▸ **HOW TO COMPLETE THIS TASK**
Go through the entries and tally the lines containing the word "NodeJS". Only the total is wanted.

Change listing data:
·····

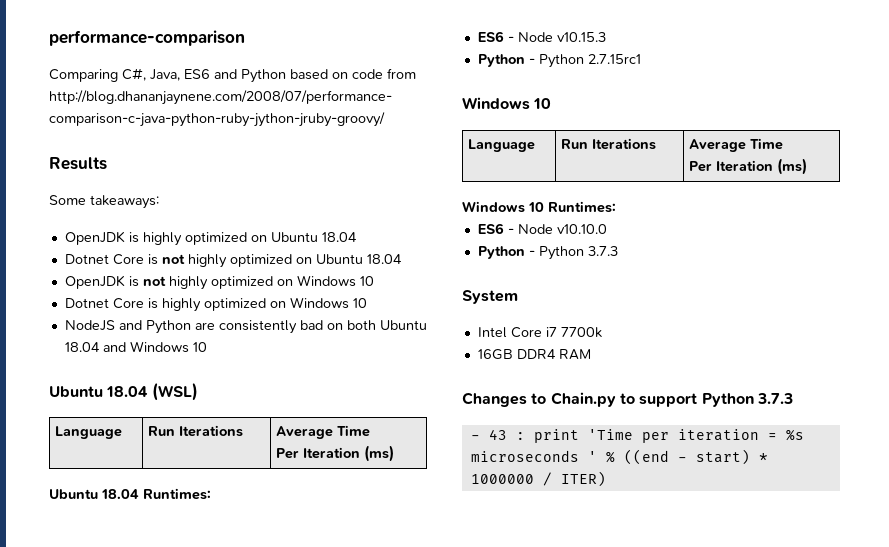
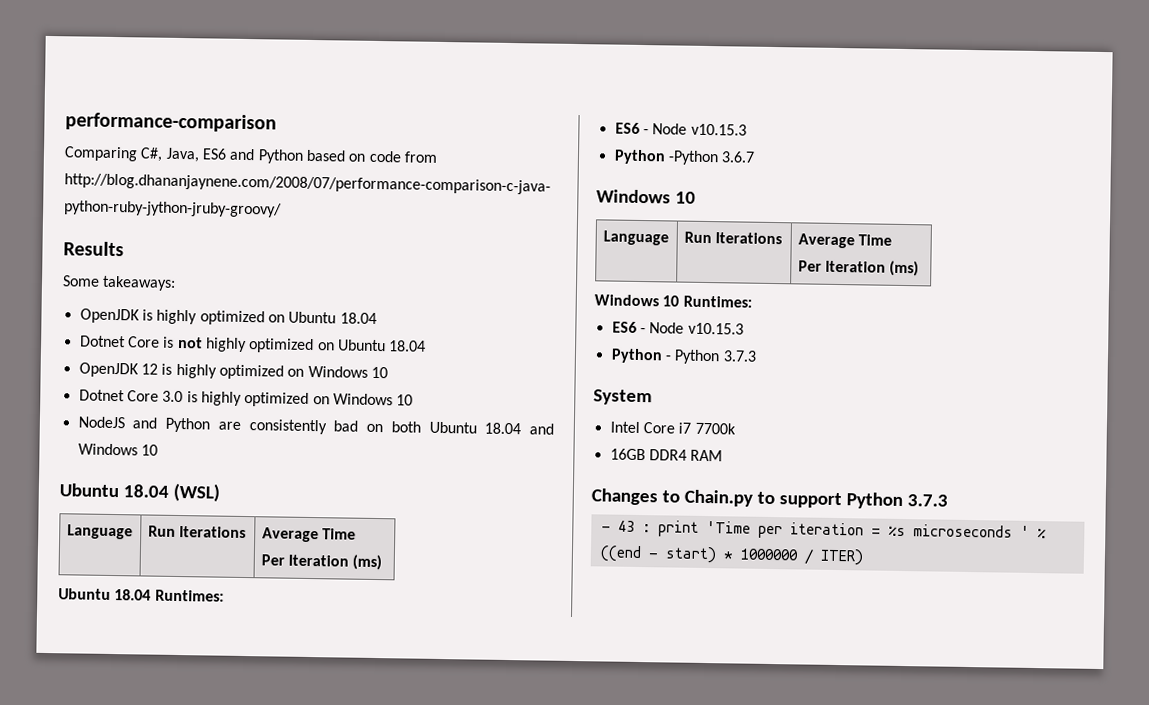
- OpenJDK is not highly optimized on Windows 10
+ OpenJDK 12 is highly optimized on Windows 10
- Dotnet Core is highly optimized on Windows 10
+ Dotnet Core 3.0 is highly optimized on Windows 10
- Python - Python 2.7.15rc1
+ Python -Python 3.6.7
  Windows 10 Runtimes:
- ES6 - Node v10.10.0
+ ES6 - Node v10.15.3

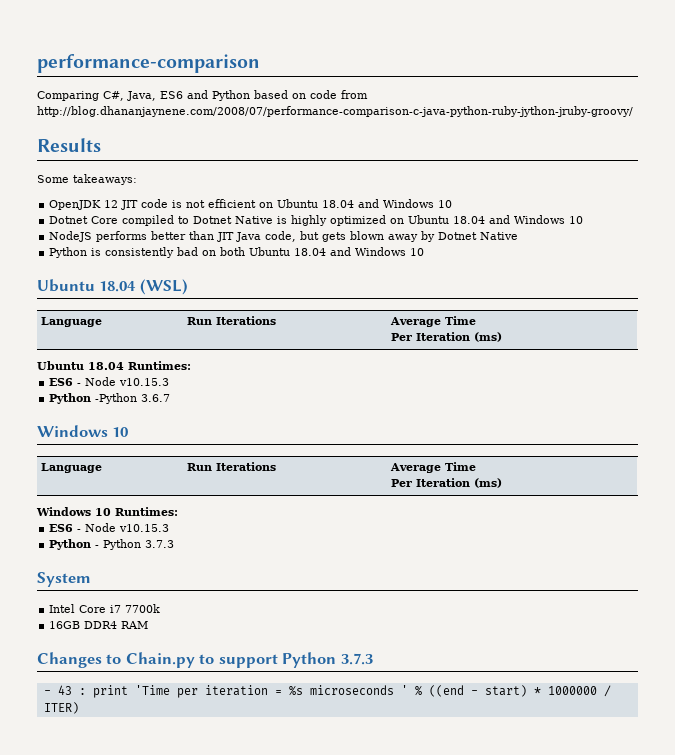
- OpenJDK is highly optimized on Ubuntu 18.04
- Dotnet Core is not highly optimized on Ubuntu 18.04
- OpenJDK 12 is highly optimized on Windows 10
- Dotnet Core 3.0 is highly optimized on Windows 10
- NodeJS and Python are consistently bad on both Ubuntu 18.04 and Windows 10
+ OpenJDK 12 JIT code is not efficient on Ubuntu 18.04 and Windows 10
+ Dotnet Core compiled to Dotnet Native is highly optimized on Ubuntu 18.04 and Windows 10
+ NodeJS performs better than JIT Java code, but gets blown away by Dotnet Native
+ Python is consistently bad on both Ubuntu 18.04 and Windows 10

·····

▸ **SOLUTION TO THE EXERCISE**
2